The Halifax’s figures may have been influenced by the latest data coming out of the Bank of England showing that mortgage approvals fell to a nine-year low in November – just 27,000. The number of mortgages approved (but not yet finalised) is seen as a good indicator of medium-term trends in lending. Although, in monetary terms, lending rose by £740m in November this figure was still less than 10% of the lending figure for November 2007. This data is the latest indication of the extent of the housing downturn and is likely to increase the pressure on commercial banks to raise lending levels. Although the latest Bank of England Credit Conditions survey reveals that most banks and building societies plan to continue to cut back on lending to individuals and businesses in the short term.
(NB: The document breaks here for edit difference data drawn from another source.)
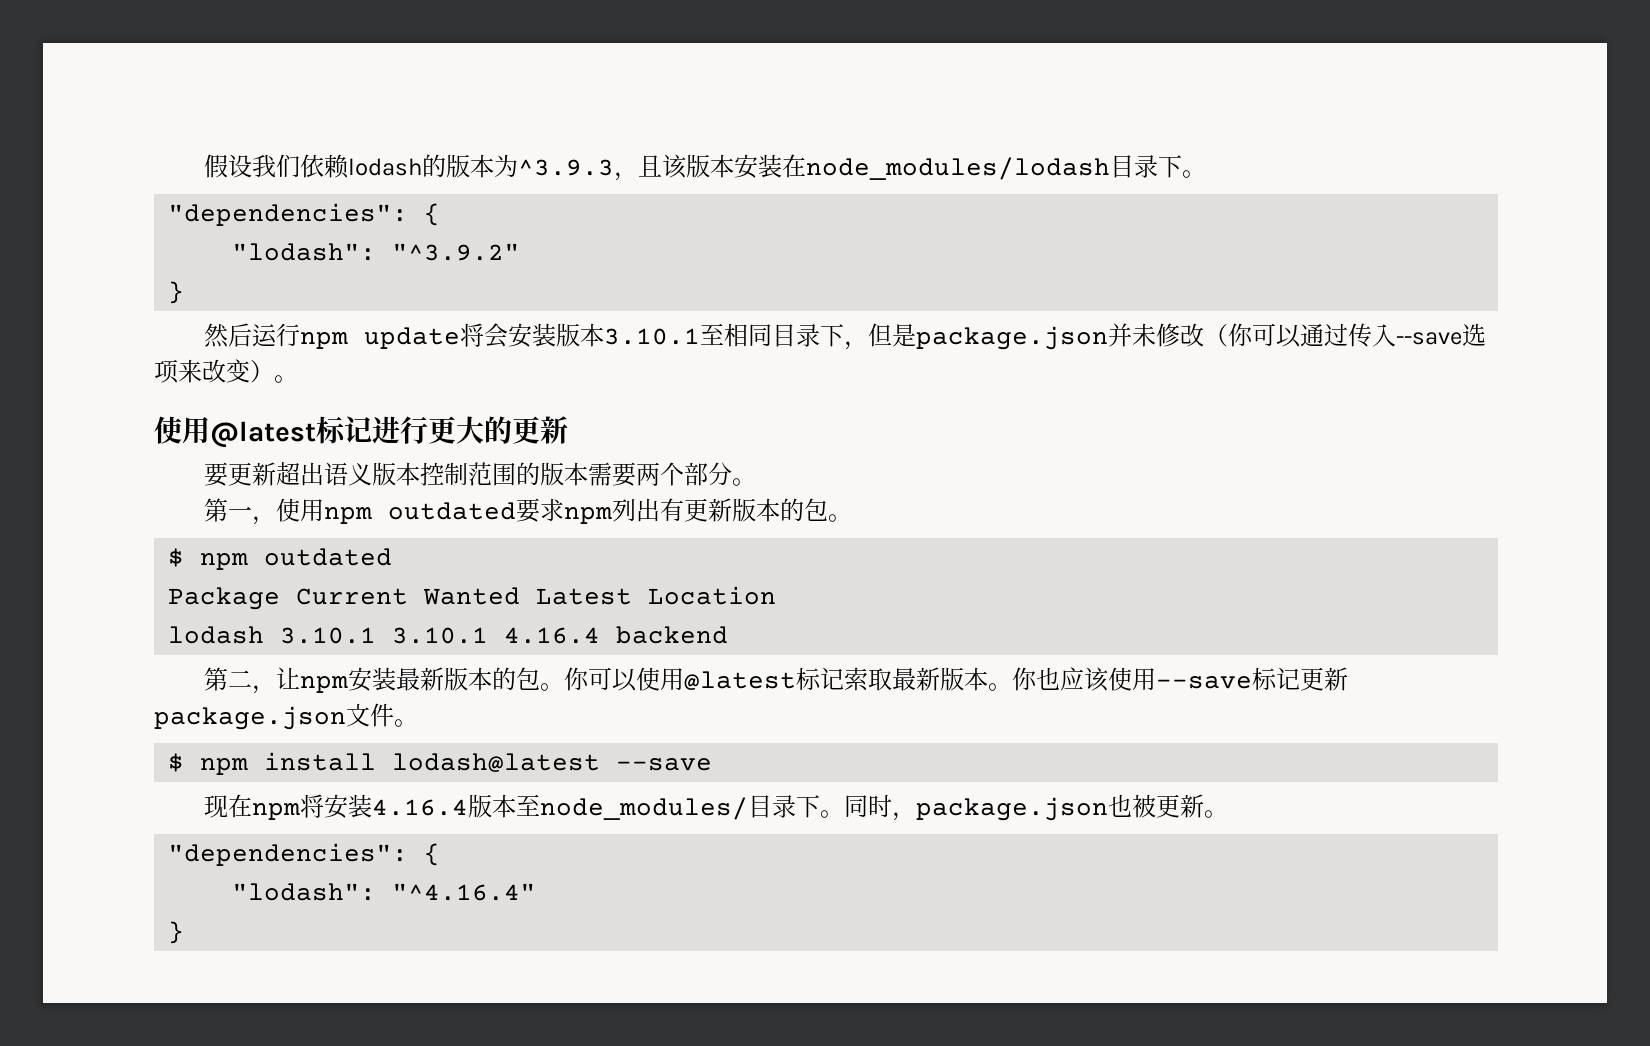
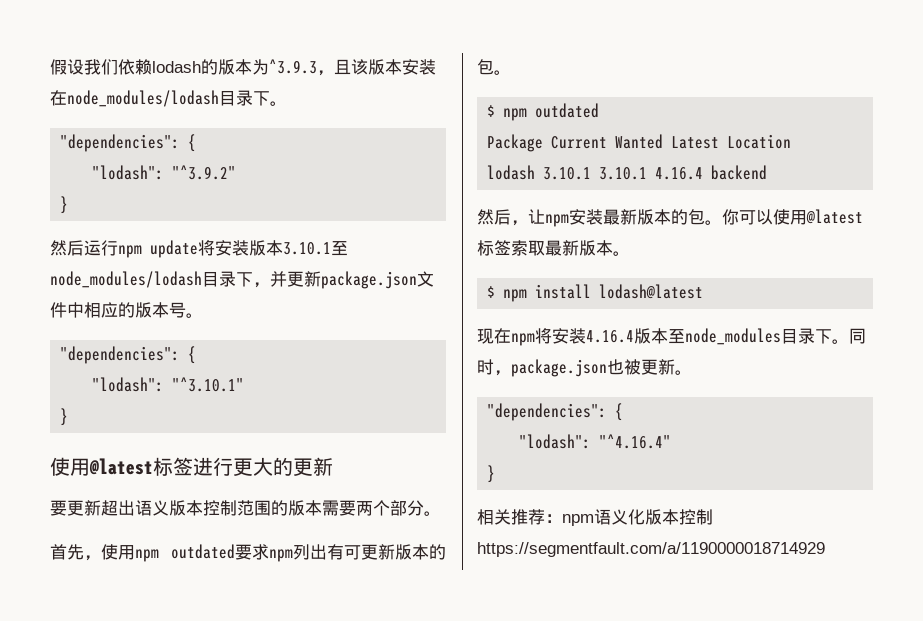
- 然后运行npm update将会安装版本3.10.1至相同目录下，但是package.json并未修改（你可以通过传入--save选项来改变）。
- 使用@latest标记进行更大的更新
+ 然后运行npm update将安装版本3.10.1至node_modules/lodash目录下，并更新package.json文件中相应的版本号。
+ "dependencies": {
+ "lodash": "^3.10.1"
+ }
+ 使用@latest标签进行更大的更新
- 第一，使用npm outdated要求npm列出有更新版本的包。
+ 首先，使用npm outdated要求npm列出有可更新版本的包。
- 第二，让npm安装最新版本的包。
+ 然后，让npm安装最新版本的包。
- 你可以使用@latest标记索取最新版本。你也应该使用--save标记更新package.json文件。
+ 你可以使用@latest标签索取最新版本。
- $ npm install lodash@latest --save
+ $ npm install lodash@latest
- 现在npm将安装4.16.4版本至node_modules/目录下。
+ 现在npm将安装4.16.4版本至node_modules目录下。
+ 相关推荐：npm语义化版本控制https://segmentfault.com/a/1190000018714929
It has now been revealed that the Treasury may take measures to combat the current lack of mortgage lending as it sees the ability of individuals and businesses to obtain credit as the key to economic recovery. The latest government package being put together to further bail out the banks could include a “bad bank” where “toxic assets” could be left, or exchanged for government bonds. The government has already bailed out the banks to the tune of £37bn and there is anger that the banks are not doing more to help struggling businesses and homebuyers. A further cash injection could be “politically difficult” – angering taxpayers and giving the opposition further ammunition to state that the government’s original plan has failed.
Homeowners with a Nationwide tracker mortgage will not be feeling the benefit of any further interest rate cuts. A clause in the contract of 250,000 customers states that the building society does not have to lower its rates once the Bank of England base rate falls below 2.75%. Although Nationwide did not invoke this clause when the base rate fell to 2%, it has stated that rates will not be falling any further.